- **What is required**:
The required answer is every line of the data containing the word "poorly".

- **Supplied material**:
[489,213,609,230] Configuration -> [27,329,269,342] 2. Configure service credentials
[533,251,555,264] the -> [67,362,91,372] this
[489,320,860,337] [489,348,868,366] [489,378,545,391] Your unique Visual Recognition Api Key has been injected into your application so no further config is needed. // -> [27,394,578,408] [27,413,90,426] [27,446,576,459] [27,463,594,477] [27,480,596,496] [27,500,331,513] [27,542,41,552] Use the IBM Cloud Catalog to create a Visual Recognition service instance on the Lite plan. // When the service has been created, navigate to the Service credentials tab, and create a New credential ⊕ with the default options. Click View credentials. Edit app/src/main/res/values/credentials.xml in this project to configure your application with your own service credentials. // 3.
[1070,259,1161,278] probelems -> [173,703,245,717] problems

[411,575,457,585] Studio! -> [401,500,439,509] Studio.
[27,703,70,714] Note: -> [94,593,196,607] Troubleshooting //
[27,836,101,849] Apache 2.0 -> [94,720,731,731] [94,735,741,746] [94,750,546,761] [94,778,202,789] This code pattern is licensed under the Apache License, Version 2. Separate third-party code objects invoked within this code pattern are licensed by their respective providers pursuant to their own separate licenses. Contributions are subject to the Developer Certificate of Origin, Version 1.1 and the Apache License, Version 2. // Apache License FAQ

==

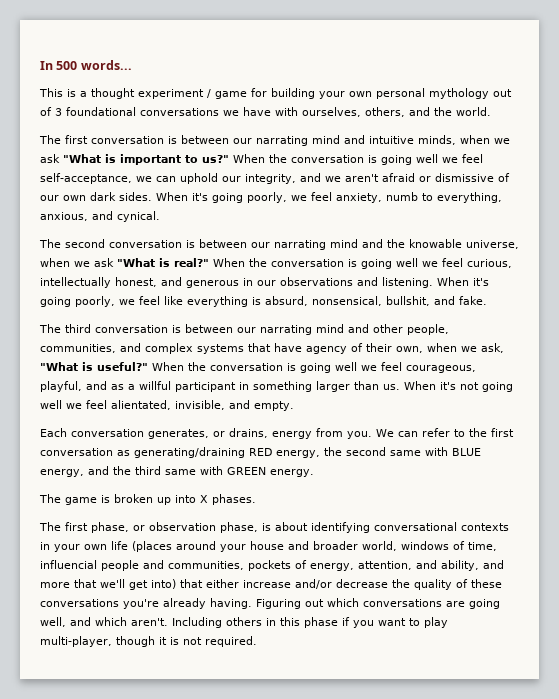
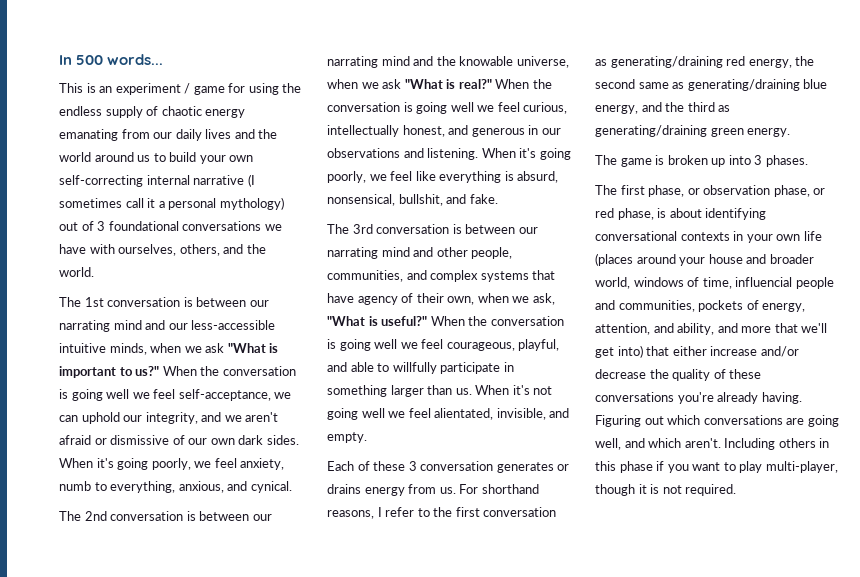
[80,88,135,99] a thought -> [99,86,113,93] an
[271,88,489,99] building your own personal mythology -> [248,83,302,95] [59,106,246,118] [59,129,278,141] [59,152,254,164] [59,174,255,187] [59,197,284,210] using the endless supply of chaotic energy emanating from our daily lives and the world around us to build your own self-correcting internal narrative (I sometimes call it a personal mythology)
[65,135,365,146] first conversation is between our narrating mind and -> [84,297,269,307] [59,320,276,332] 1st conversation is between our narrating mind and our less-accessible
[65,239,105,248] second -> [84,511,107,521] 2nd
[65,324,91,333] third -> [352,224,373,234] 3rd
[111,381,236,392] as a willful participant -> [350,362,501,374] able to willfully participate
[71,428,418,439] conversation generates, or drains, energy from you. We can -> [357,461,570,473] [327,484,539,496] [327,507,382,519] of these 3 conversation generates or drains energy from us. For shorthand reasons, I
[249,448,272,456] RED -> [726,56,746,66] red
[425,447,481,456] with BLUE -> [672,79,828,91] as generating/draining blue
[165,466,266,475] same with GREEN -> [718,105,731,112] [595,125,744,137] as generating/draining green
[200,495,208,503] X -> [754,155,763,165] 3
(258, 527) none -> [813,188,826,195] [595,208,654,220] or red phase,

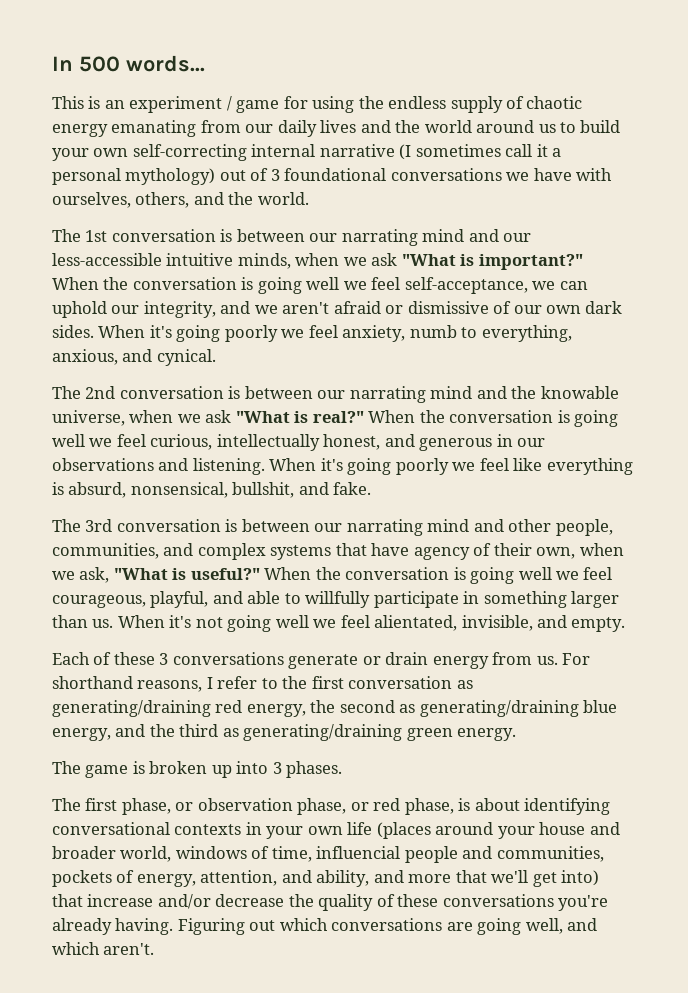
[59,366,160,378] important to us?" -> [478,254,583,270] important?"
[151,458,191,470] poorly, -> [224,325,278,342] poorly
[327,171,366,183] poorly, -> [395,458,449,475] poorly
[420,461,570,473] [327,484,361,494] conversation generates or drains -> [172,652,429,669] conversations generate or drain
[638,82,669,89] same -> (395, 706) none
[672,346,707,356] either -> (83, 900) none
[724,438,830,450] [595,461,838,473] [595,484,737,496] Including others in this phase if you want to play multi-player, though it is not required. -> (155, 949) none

- **Reply**:
[151,458,191,470] poorly, -> [224,325,278,342] poorly
[327,171,366,183] poorly, -> [395,458,449,475] poorly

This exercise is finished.